SEOUL (Reuters) - South Korean automaker Hyundai Motor (KS:005380) posted a 29 percent fall in its third-quarter net profit, the steepest decline in at least six quarters, hit by slowing sales growth and a stronger local currency.
The company, which is the world's fifth-biggest automaker along with affiliate Kia Motors (KS:000270), on Thursday reported a 1.52 trillion Korean won (896.8 million pounds) net profit for the July to September quarter, slightly less than a consensus forecast of 1.79 trillion won, according to a Reuters' poll of 12 analysts.
It said, however, that fourth-quarter earnings would improve, largely due to the won easing against the U.S. dollar and better sales performance of newer models.
Hyundai shares rose more than 4 percent after the earnings announcement on Thursday, a day after hitting their lowest levels in four years on Wednesday, partly due to investors concerns that its third-quarter profit may miss forecasts.
The stock has lost 32 percent of its value so far this year, making it the worst performer among major global automakers, hit by last month's $10 billion bid by a Hyundai-led consortium to buy a plot of land in Seoul, over triple the appraised price.
During the third quarter, the South Korean won rose to its highest levels against the dollar since the 2008 global financial crisis in the third quarter, according to Bank of Korea data, which reduced the value of Hyundai's repatriated overseas earnings.

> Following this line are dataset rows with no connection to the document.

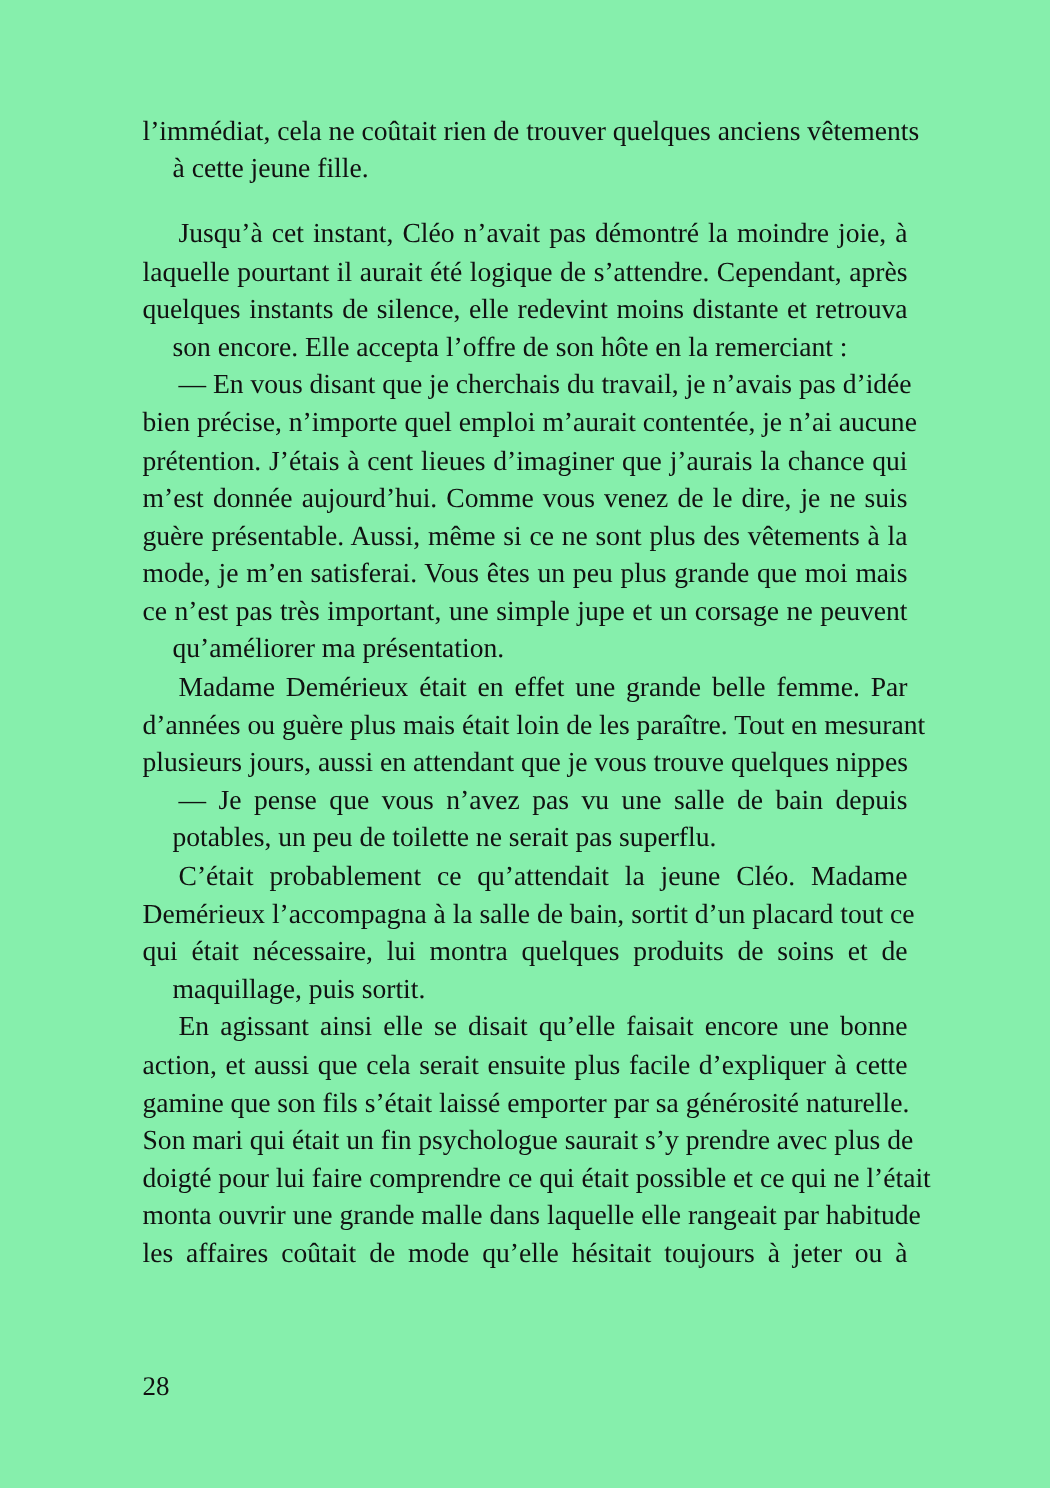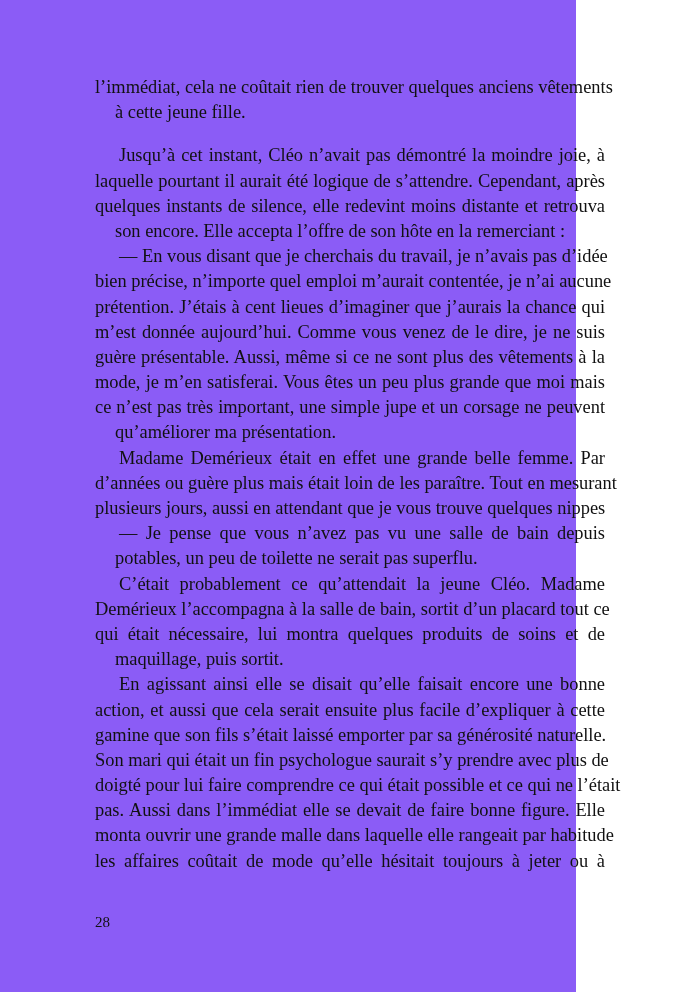"l’immédiat, cela ne coûtait rien" .page { background: #8b5cf6 -> #86efac; width: 576px -> 700px }
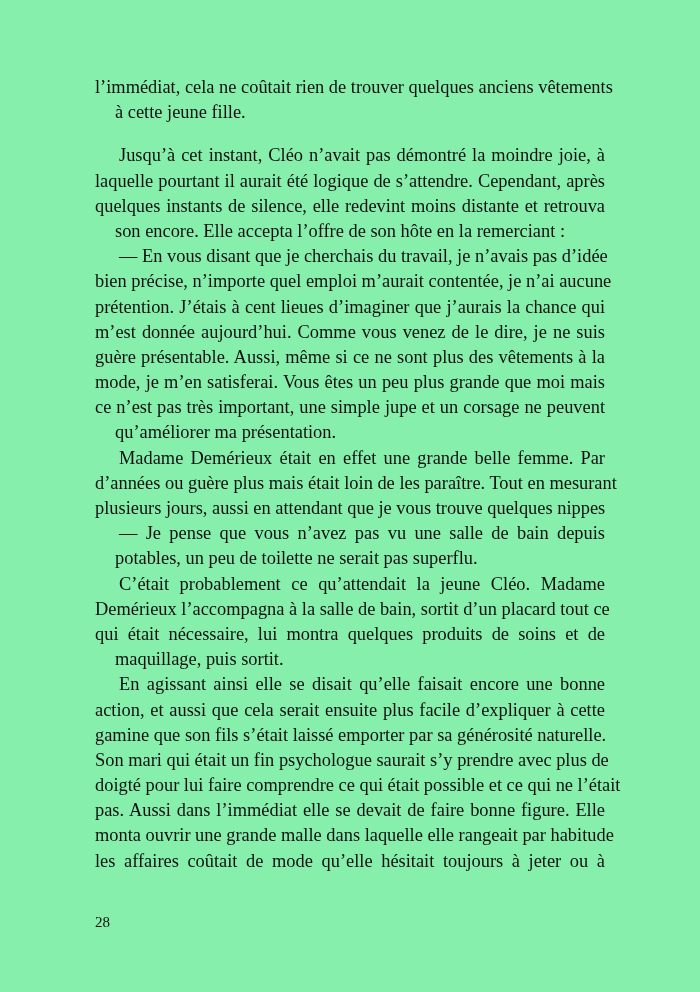"pas. Aussi dans l’immédiat elle" span.line { html: <span>pas. Aussi dans l’immédiat elle se devait de faire bonne figure. Elle</span> -> none }
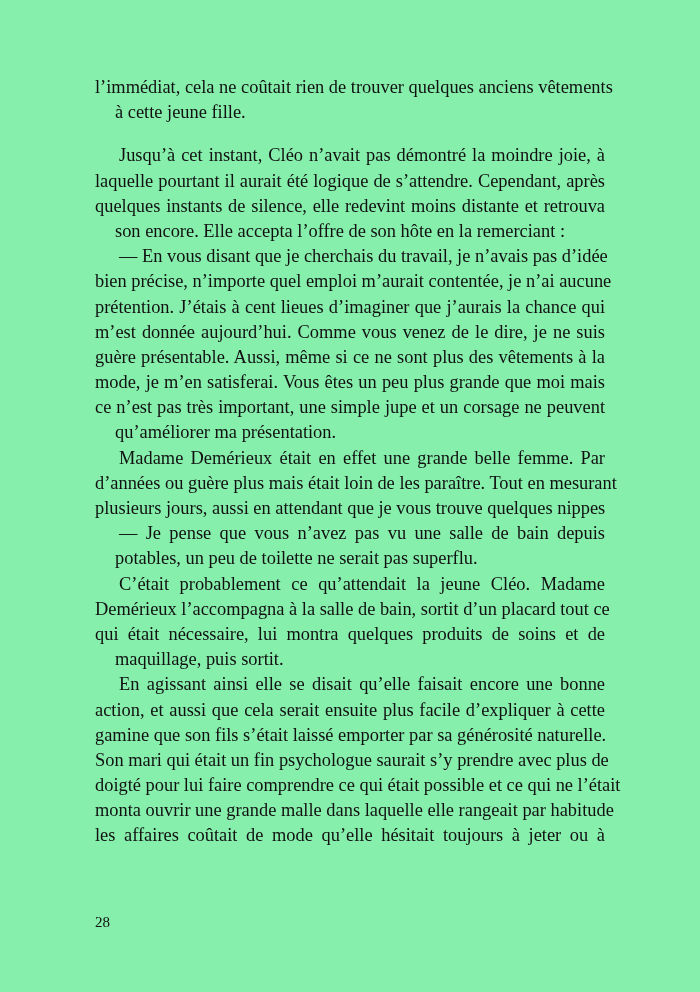"28" .page-number { font-size: 15px -> 18px }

The company has also seen slowing sales growth in the United States and South Korea, key markets, due to intense competition and as its revamped Sonata sedan, which the company had hoped would revive sales, has been criticised as bland and boring.
Hyundai's South Korean workers staged a partial strike in August and September over annual wage talks, but production loss was smaller than last year, it said.